PEP 686: Make UTF-8 mode default

methane · March 20, 2022, 11:04pm

When I said “If the first argument is WindowsConsoleIO, UTF-8 is used.”, I meant it.

Technically speaking, TextIOWrapper doesn’t create WindowsConsoleIO. open() does.
So even PYTHONLEGACYWINDOWSSTDIO is not specified, console codepage is used when TextIOWrapper(file) is used and file.fileno() is 0-2.

Anyway, such technical details don’t affect conclusion. encoding=None is not always same to encoding=locale.getpreferredencoding().

When WindowsConsoleIO is used, encoding is UTF-8 regardless UTF-8 mode. So it may be different from locale.getpreferredencoding().
When WindowsConsoleIO is not used and file.fileno() is 0-2 and isatty(fd) return true, Console(Output)CP() is used. It may be different from locale.getpreferredencoding().

I seen this Q&A in Stackoverflow used PYTHONLEGACYWINDOWSSTDIO.

I am not sure that is valid use case. I am OK to remove it.

Do you think we can drop supporting Console(Output)CP in TextIOWrapper too?
Users can pass console file object to TextIOWrapper even when PYTHONLEGACYWINDOWSSTDIO is not set. But it is really rare.

Since os.device_encoding(fd) is same to locale.getpreferredencoding(False) on Unix, we can remove it if we don’t care console CP.
TextIOWrapper.__init__ is very long and hard to maintain. I am happy about reducing some code.
And then, encoding=None is same to encoding=locale.getpreferredencoding(False) for TextIOWrapper.
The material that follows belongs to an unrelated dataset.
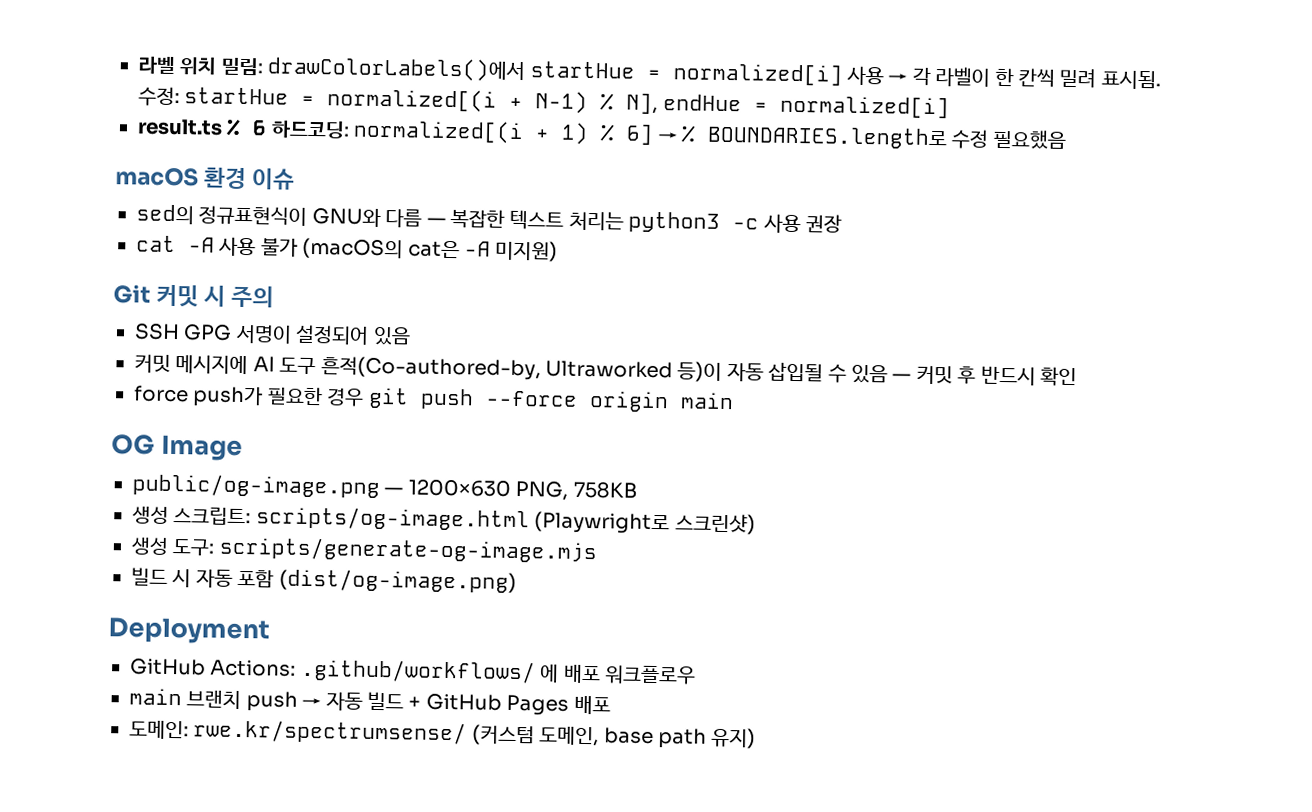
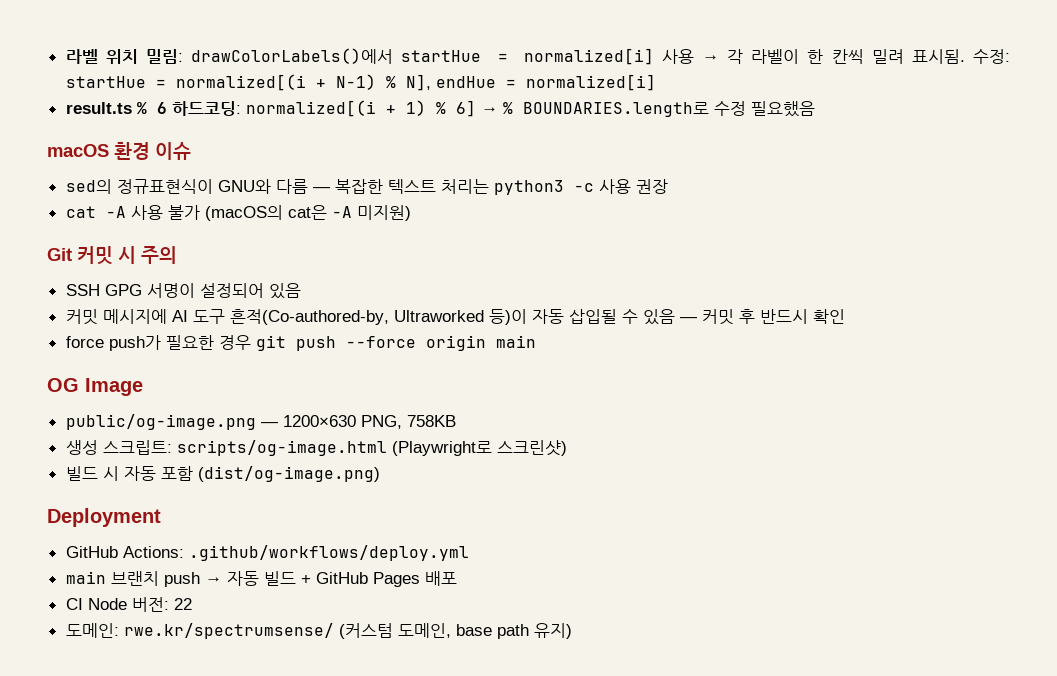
- 생성 도구: scripts/generate-og-image.mjs
- GitHub Actions: .github/workflows/ 에 배포 워크플로우
+ GitHub Actions: .github/workflows/deploy.yml
+ CI Node 버전: 22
methane · March 20, 2022, 11:40pm

We can promote EncodingWarning for them. Isn’t it enough? Note that Java changed the default encoding without any warnings.

Maybe, we can add some banner like following to Python REPL when locale.getpreferredencoding(False).lower() not in {"utf8", "utf_8", "utf-8", "cp65001"}.

NOTE: Python will change the default encoding to UTF-8 and it may affect this platform.
Please check https://peps.python.org/pep-0686/#backward-compatibility

I am not sure what “promote it to a regular deprecation warning” means. Is this seems OK to you?

_encodingwarning_message = """\
encoding option is omitted. It defaults to locale encoding but will be changed to UTF-8 in next
version. Please specify `encoding="utf-8"` or `encoding="locale"`.
See https://peps.python.org/pep-0686/#backward-compatibility for details.
"""

def text_encoding(encoding, stacklevel=2):
    if encoding is None:
        encoding = "locale"
        if sys.flags.warn_default_encoding:
            import warnings
            warnings.warn(_encodingwarning_message, EncodingWarning, stacklevel+1)
        else if locale.getpreferredencoding(False).lower() in {"utf8", "utf_8", "utf-8", "cp65001"}:
            import warning
            warnings.warn(_encodingwarning_message, DeprecationWarning, stacklevel+1)
    return encoding

This still can produce tons of false positive deprecation warning if the application need to read many ASCII files and used open() without encoding for them.

Massive false positive deprecation warning may hide other real deprecation warning. That’s why we provide opt-in EncodingWarning, instead of using deprecation warning.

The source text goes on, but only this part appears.